Keywords Continuous glucose monitoring, economics,
type 1 diabetes, clinical commissioning group
Disclosure: Shraddha Chaugule is an employee
of Dexcom, Inc. Brigitte Klinkenbijl is an employee
of Dexcom, Inc. and owns stock in the company.
Claudia Graham is an employee of Dexcom, Inc.
and owns stock in the company. Nick Oliver has
nothing to declare in relation to this article.
Acknowledgments: The authors would
like to thank Dr Mark Charney for help with
the initial model conceptualisation and Dr
John Welsh for editorial assistance.
Compliance with Ethics: This study involves
an economic evaluation and did not involve
any studies with human or animal subjects
performed by any of the authors.
Authorship: All named authors meet the International
Committee of Medical Journal Editors (ICMJE) criteria
for authorship of this manuscript, take responsibility
for the integrity of the work as a whole, and have
given final approval to the version to be published.

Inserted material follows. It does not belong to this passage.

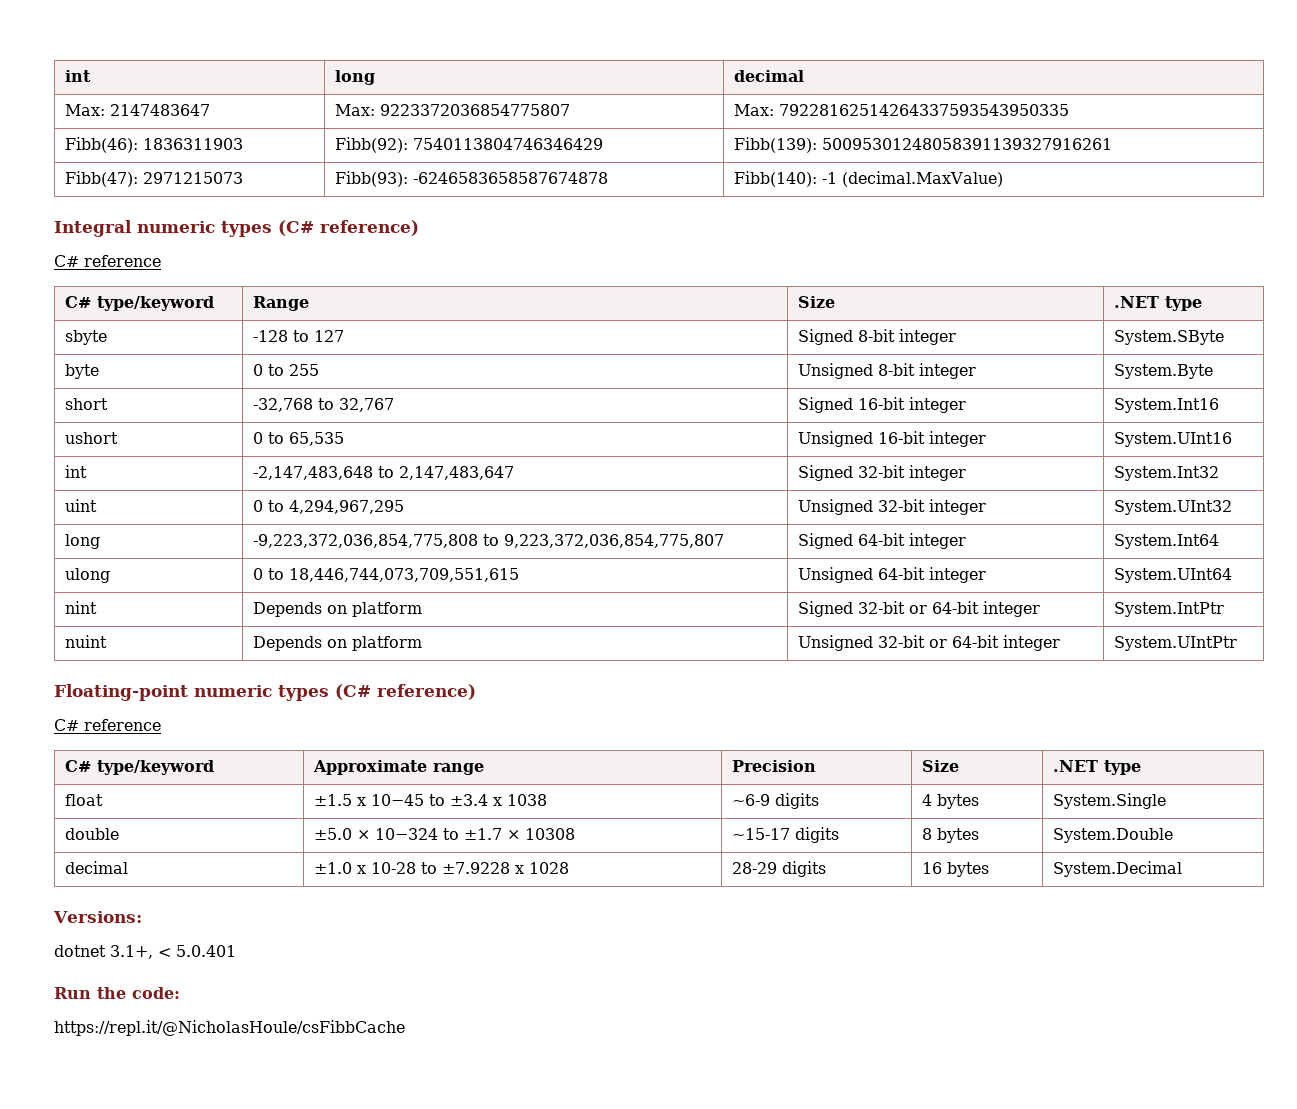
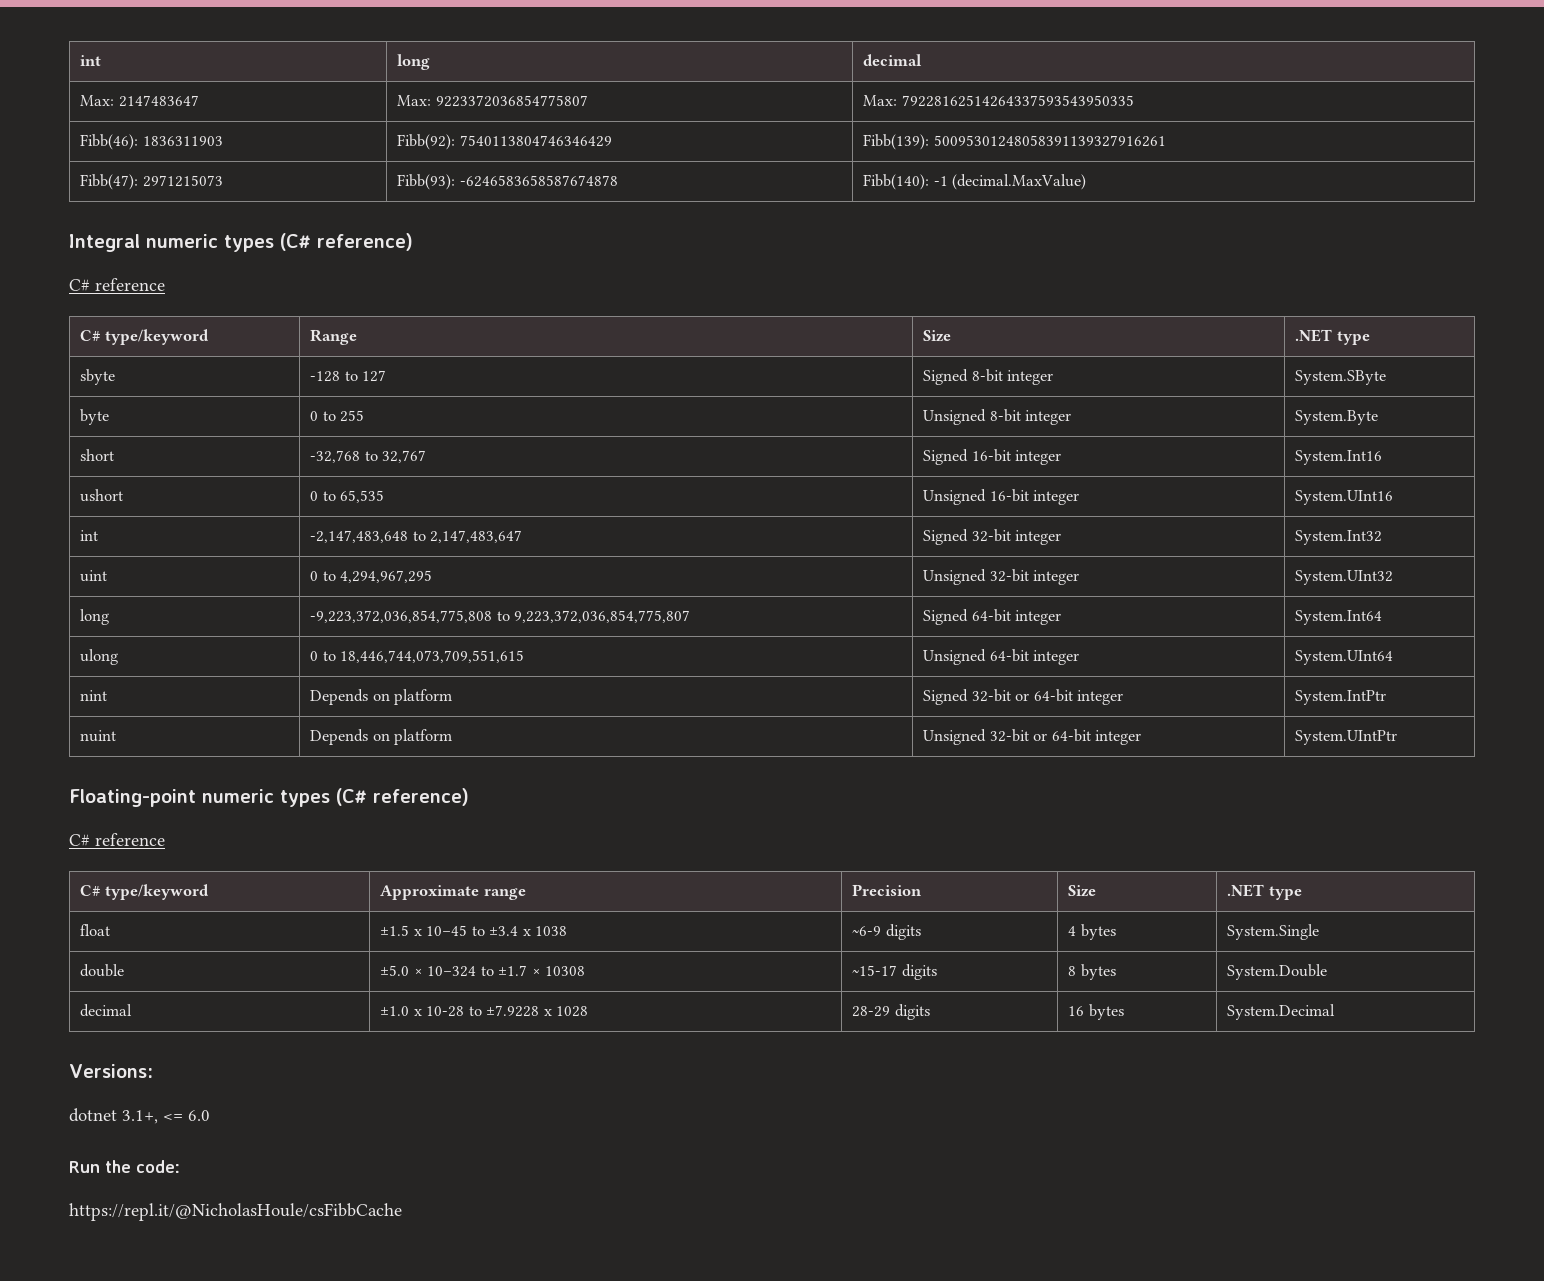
[158,945,236,957] < 5.0.401 -> [163,1110,210,1121] <= 6.0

Open Access: This article is published under the
Creative Commons Attribution Noncommercial License,
which permits any non-commercial use, distribution,
adaptation and reproduction provided the original
author(s) and source are given appropriate credit.
Received: 11 July 2017
Accepted: 11 August 2017
Citation: European Endocrinology, 2017;13(2):81–5
Corresponding Author: Brigitte Klinkenbijl, International
Access, Dexcom Operating Limited, Tanfield, Edinburgh,
EH3 5DA, Scotland, UK. E: bklinkenbijl@dexcom.com
Support: The publication of this article was
supported by Dexcom, Inc. The views and opinions
expressed are those of the authors and do not
necessarily reflect those of Dexcom, Inc.
TOU CH MED ICA L MEDIA
About 10% of adults with diabetes in the United Kingdom (UK) have type 1 diabetes (T1D) and are
treated by daily insulin doses – taken either by injections or via an insulin pump. 1 Diabetes is a
leading cause of morbidity and mortality and is associated with substantial healthcare and societal
costs. The cost of diabetes to the National Health Service (NHS) is over £1.5m an hour or 10% of
the total NHS budget for England and Wales. This equates to over £25,000 being spent on diabetes
every minute. 2 Intensive therapy that lowers average glucose levels has been shown to reduce the
risk of the long-term complications of diabetes but it also increases the risk of hypoglycaemia, 3–5
which results in significant morbidity and mortality and may cause fear of hypoglycaemia which is
a major barrier to optimising glucose control. 2
Real-time continuous glucose monitoring (CGM) is the most advanced glucose monitoring
technology that continuously measures interstitial glucose levels, displays the current glucose
level and direction and rate of change, and uses alarms and alerts to inform patients and
caregivers when glucose levels are exceeding or falling below specified thresholds. 6,7 This
complete picture of glycaemic activity helps guide diabetes management decisions (e.g., insulin
dosage adjustments, changes in diet) to avoid glycaemic excursions. 6,7 In the recently conducted
DIAMOND randomised controlled trial (RCT) in T1D participants on multiple daily injections (MDI)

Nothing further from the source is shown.